Sponsor:Society for 14th-Century Studies
Organiser:Gwilym Dodd, Department of History, University of Nottingham
Moderator/Chair:James Bothwell, School of History, University of Leicester
Paper 735-aMurder, Mayhem, and Executive Stress in 1320s Lincolnshire
(Language: English)
Alison McHardy, Department of History, University of Nottingham
Index terms: Law, Local History, Politics and Diplomacy
Paper 735-b'Said the mistress to the bishop': Alice Perrers, William Wykeham, and Court Networks in 14th-Century England
(Language: English)
Laura Tompkins, The National Archives, Kew
Index terms: Ecclesiastical History, Gender Studies, Politics and Diplomacy
Paper 735-cWykeham, Wyclif, and Gaunt: The Politics of Anti-Clericalism in the Late 1370s
(Language: English)
Gwilym Dodd, Department of History, University of Nottingham
Index terms: Ecclesiastical History, Political Thought, Politics and Diplomacy
Abstract

Paper -a considers the spike in petitions caused by the disorder and civil war of the early 1320s, focussing on several cases which arose around 1322 in north Lincolnshire which suggest that it was a disorder hot spot, with some surprising consequences.

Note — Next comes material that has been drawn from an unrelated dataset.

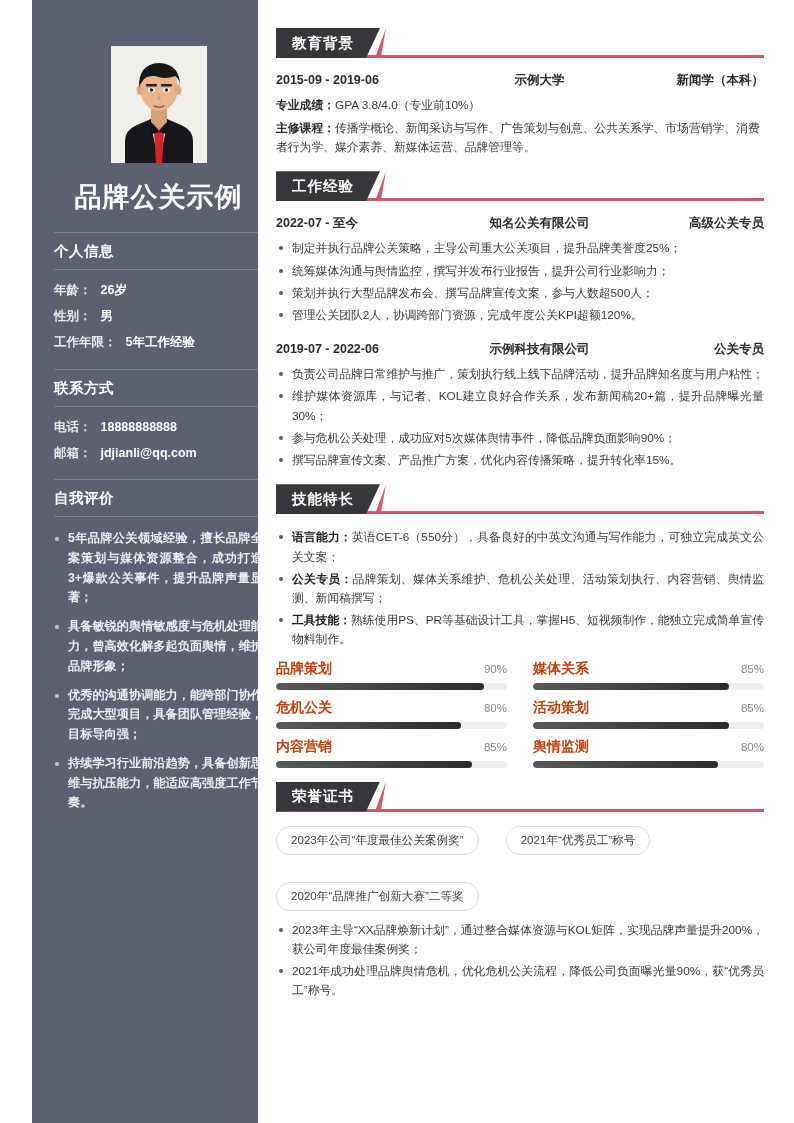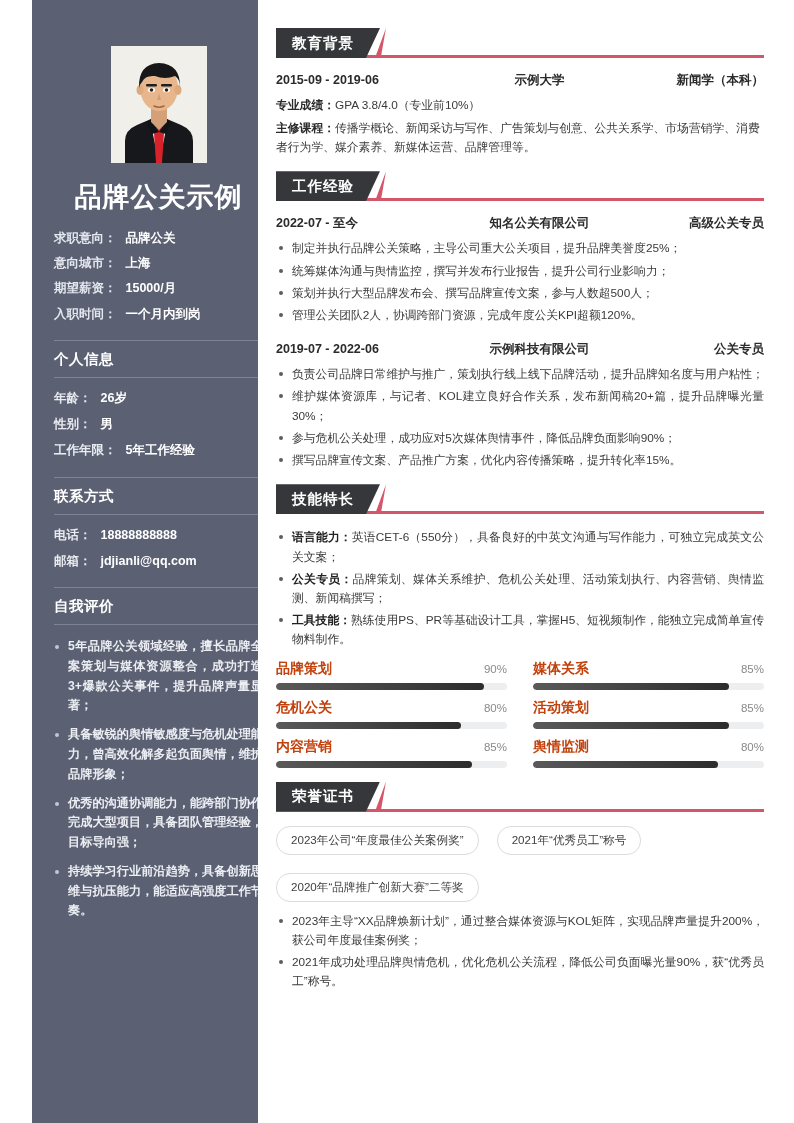"求职意向：" div.intent-list { html: <div> <div> <span>求职意向：</span> <span>品牌公关</span> </div> <div> <span>意向城市：</span> <span>上海</span> </div> <div> <span>期望薪资：</span> <span>15000/月</span> </div> <div> <span>入职时间：</span> <span>一个月内到岗</span> </div> </div> -> none }
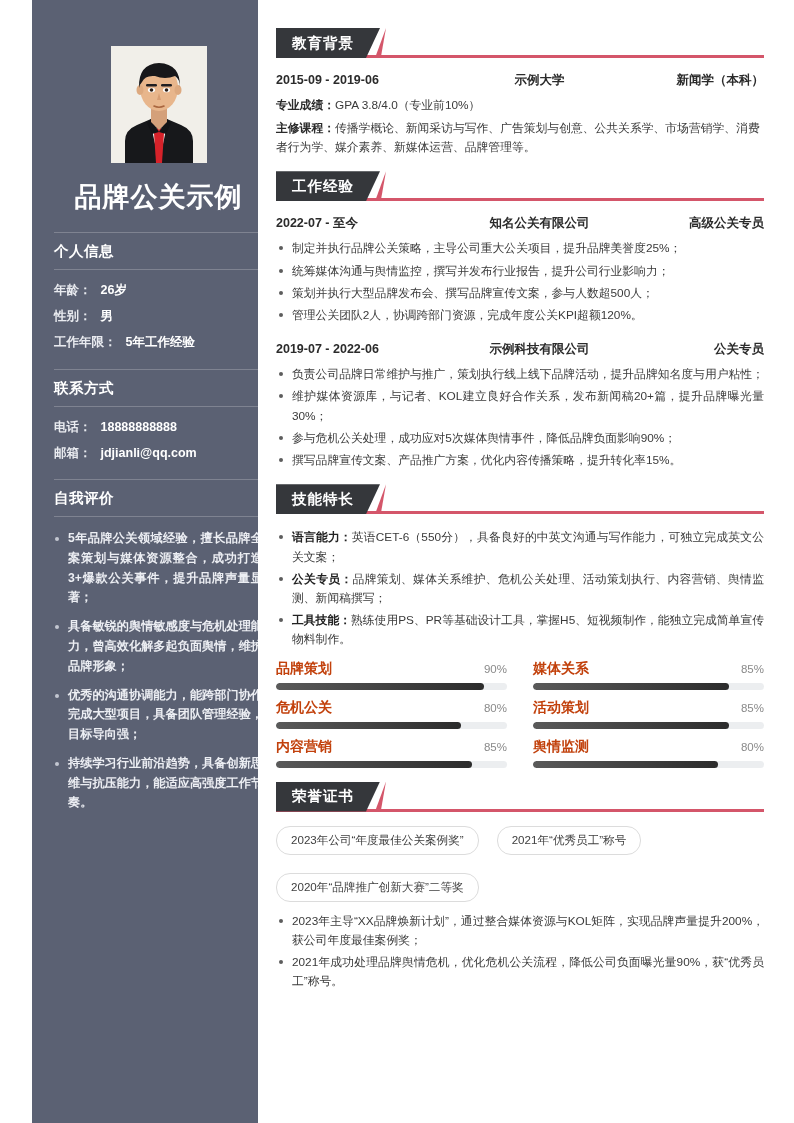"2023年公司“年度最佳公关案例奖”" .chips { gap: 18px -> 27px }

Paper -b explores evidence suggesting close association between the bishop of Winchester, William Wykeham, and Alice Perrers, Edward III's former mistress following her forfeiture in 1377, including the fact that many of Alice's lands were used for the foundation of New College, Oxford. The paper will discuss this, as yet unexplored, relationship and the potential new light it could shed on the dynamics of court politics during the final years of Edward III's reign. Paper -c offers a reappraisal of Wyclif's relations with John of Gaunt, exploring how and why they became so closely associated. Against a backdrop of political turmoil and rising anticlericalism, it examines the nature of the ideological resonance between the two men and the reception these ideas and policies received more widely.